As the kettle brews, I head back to my temporary room to pull out a suitable first-day-in-the-city outfit from the small shelf in the cupboard I stuffed my belongings into. It’s times like this I realise how low maintenance I am. My social media feeds are flooded with pictures of walk-in wardrobes that other girls my age own. I currently don’t have a wardrobe, I occupy two shelves. I’ve not even brought all my clothes. But anyway, I know this isn’t forever. It’s just the start and, if I hadn’t already established this, I am not a chooser.
I forego the comfy salwar kameezes that are usually my home outfit, as I’ll have to head out for food. So jeans and a stripey blouse it is.

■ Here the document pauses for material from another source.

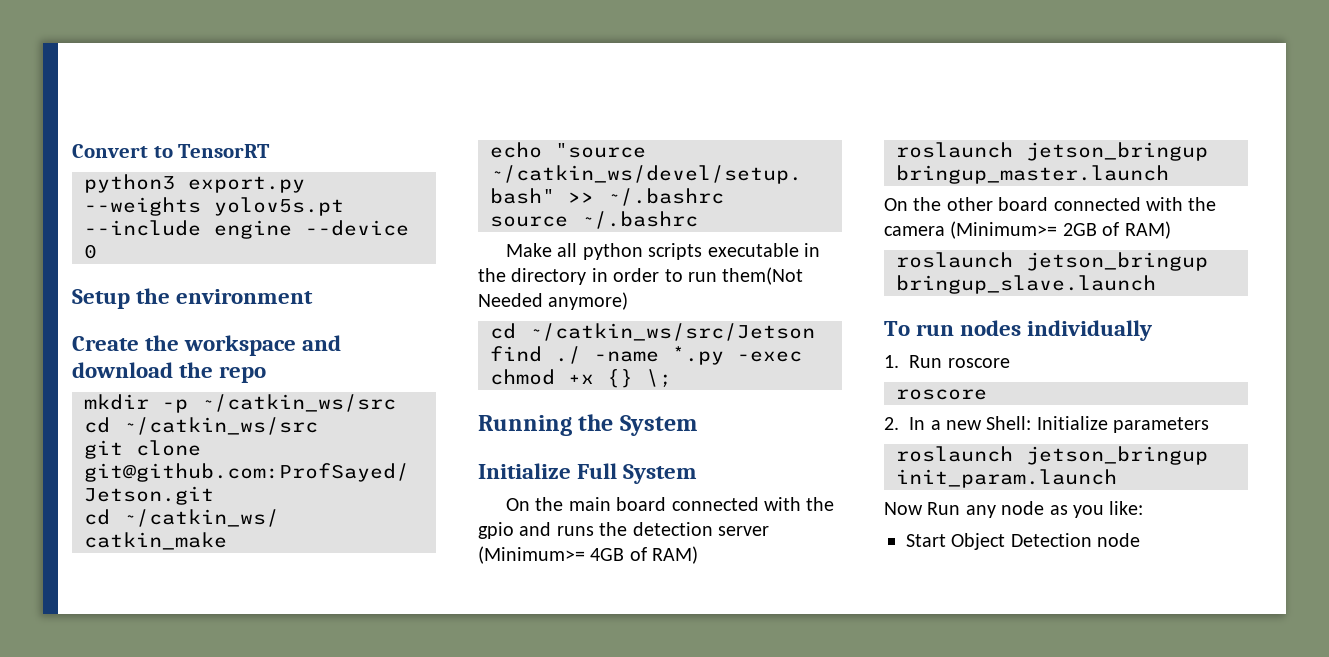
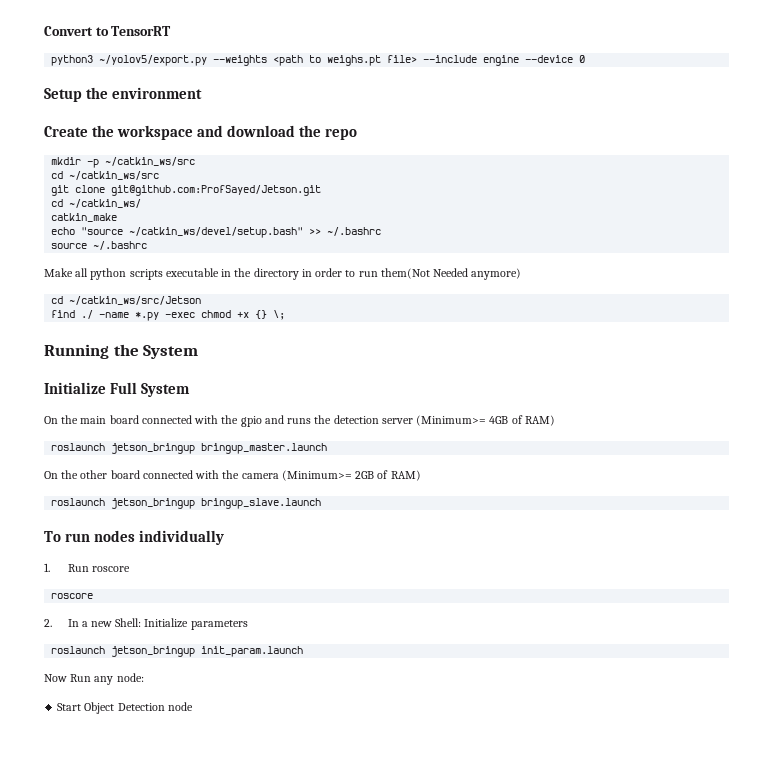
[188,176,305,193] [84,197,344,216] export.py --weights yolov5s.pt -> [99,55,418,66] ~/yolov5/export.py --weights <path to weighs.pt file>
[1001,501,1144,518] node as you like: -> [116,673,144,682] node:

That’s weird. The kettle didn’t boil. The water pours out cold into the mug, as if it’d come straight from the tap. I refill the kettle and turn it on again. It hisses as though it’s empty. But I’ve put water in! What kind of weird shit is this? I check that it’s switched on at the socket, and then feel stupid for doing so as it so obviously is. Why else would it hiss? The kettle pings to say it’s done. This time nothing pours out. Should I try again? Best not because at this point I’m scared of breaking the damn thing. It’s ridiculous. I’ve only moved cities, not countries. Are the kettles in London that different?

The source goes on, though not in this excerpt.